All require X-API-Key with predict scope.


POST /predict

Synchronous single inference. Blocks until result is ready.

Request:

{"model": "echo", "version": "v1", "data": <any>}
version is optional — omit to use routing rules.

Response 200:

{"result": <any>}

Errors: 400 model/input error · 500 execution error · 429 rate limit · 413 payload too large


POST /predict/batch

Synchronous batch.
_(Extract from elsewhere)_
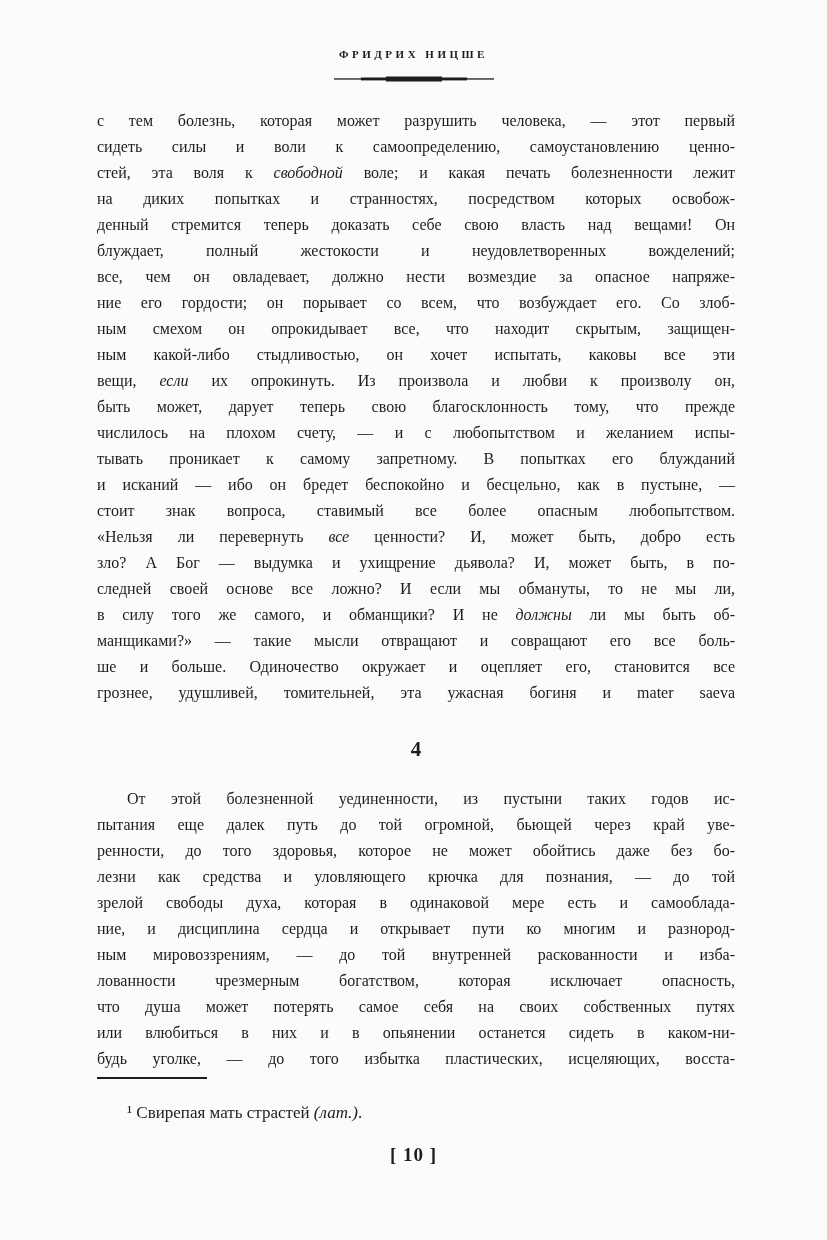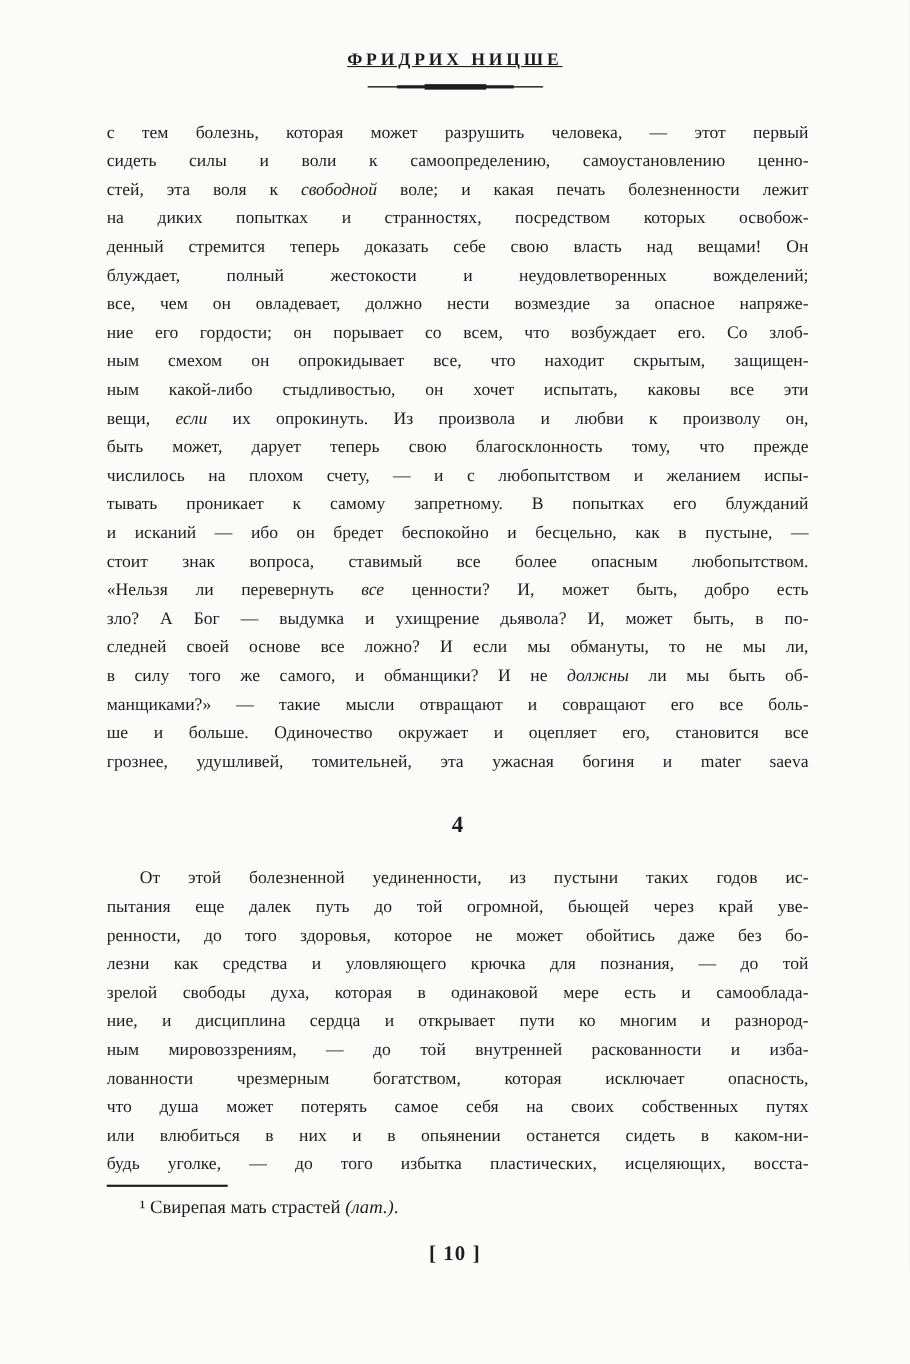"ФРИДРИХ НИЦШЕ" .running-head .title { font-size: 16px -> 11px; text-decoration: underline -> none }
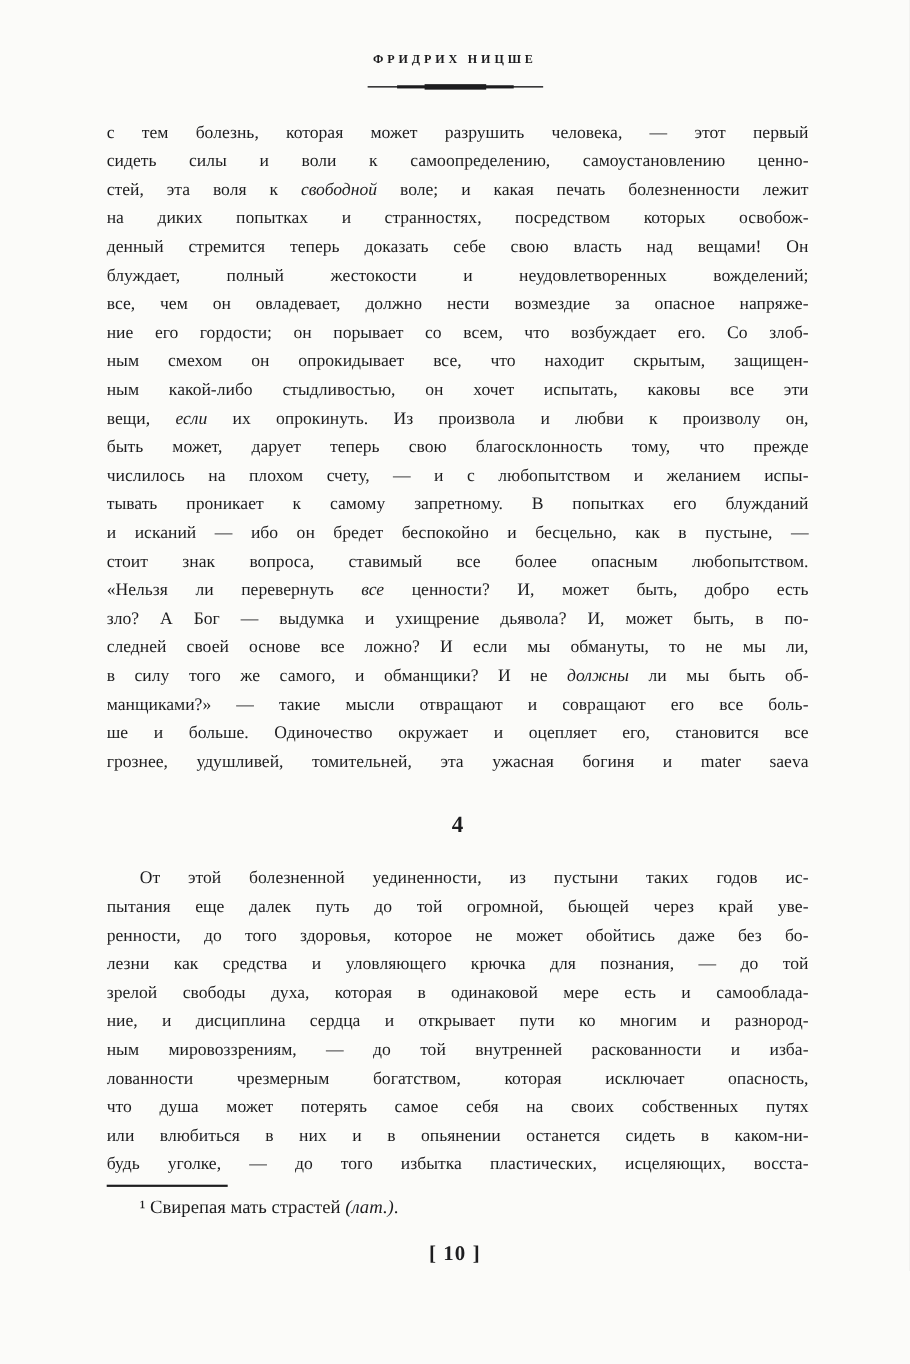"¹ Свирепая мать страстей (лат.)." .footnote { margin: 8px 0 0 97px -> 23px 0 0 97px }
All items run through the same model.

Request:

{"model": "echo", "version": "v1", "items": [<item>, ...]}
items must have at least one element.

Response 200:

{"results": [<result>, ...]}
Results are in the same order as items.


POST /predict/async

Submit a job and return immediately.

Request: same shape as /predict (data field).

Response 200:

{"job_id": "550e8400-..."}


GET /predict/async/{job_id}

Poll job status.

Response 200:

{
  "job_id": "550e8400-...",
  "status": "succeeded",
  "model": "echo",
  "version": "v1",
  "created_at": "2026-04-27T15:00:00+00:00",
  "result": <value or null>,
  "error_message": <string or null>
}

Status Meaning
created Record created, not yet queued
pending Queued, waiting for worker
running Worker executing
succeeded Done — result populated
failed Failed — error_message populated
cancelled Cancelled

Errors: 404 job not found


POST /predict/async/batch

Submit a batch job asynchronously.

Request: same shape as /predict/batch (items field).

Response 200:

{"job_id": "550e8400-..."}

When succeeded, result from the status endpoint is a list in the same order as items.